§ **WHAT THE TASK REQUIRES**
Omitting the images, transcribe the records below exactly as they stand.

§ **INPUT FOR THIS TASK**
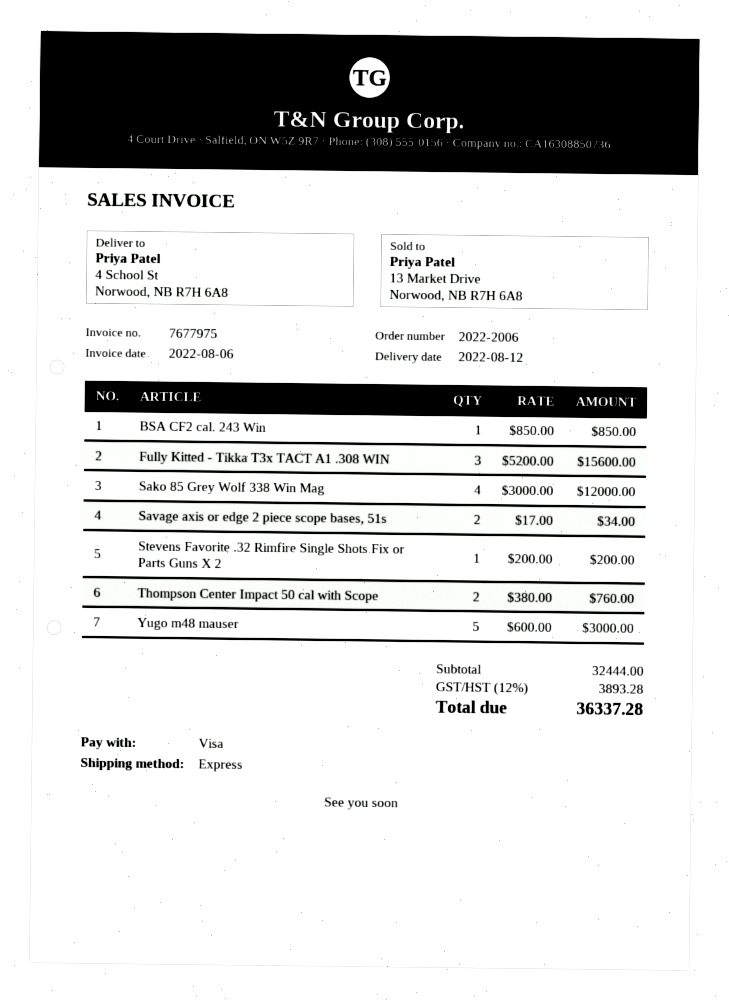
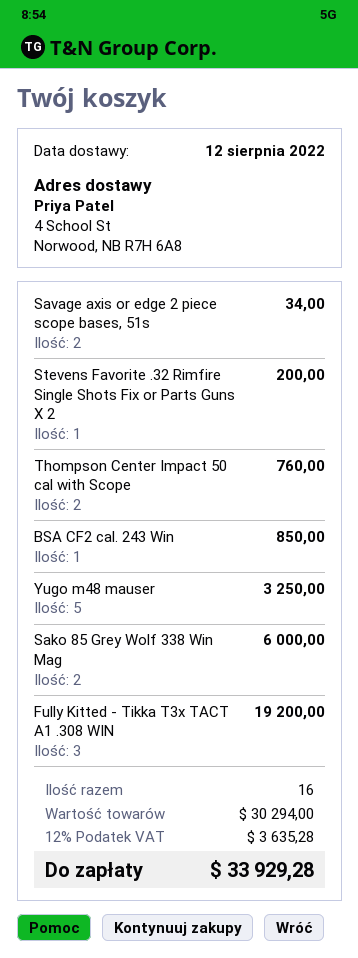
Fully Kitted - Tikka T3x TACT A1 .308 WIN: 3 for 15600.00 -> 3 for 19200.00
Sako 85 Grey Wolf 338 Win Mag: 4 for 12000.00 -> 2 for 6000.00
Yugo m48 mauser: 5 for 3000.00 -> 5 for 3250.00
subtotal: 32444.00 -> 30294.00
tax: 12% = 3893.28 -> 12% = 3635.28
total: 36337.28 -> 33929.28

§ **OUTPUT BELOW**
Fully Kitted - Tikka T3x TACT A1 .308 WIN: 3 for 15600.00 -> 3 for 19200.00
Sako 85 Grey Wolf 338 Win Mag: 4 for 12000.00 -> 2 for 6000.00
Yugo m48 mauser: 5 for 3000.00 -> 5 for 3250.00
subtotal: 32444.00 -> 30294.00
tax: 12% = 3893.28 -> 12% = 3635.28
total: 36337.28 -> 33929.28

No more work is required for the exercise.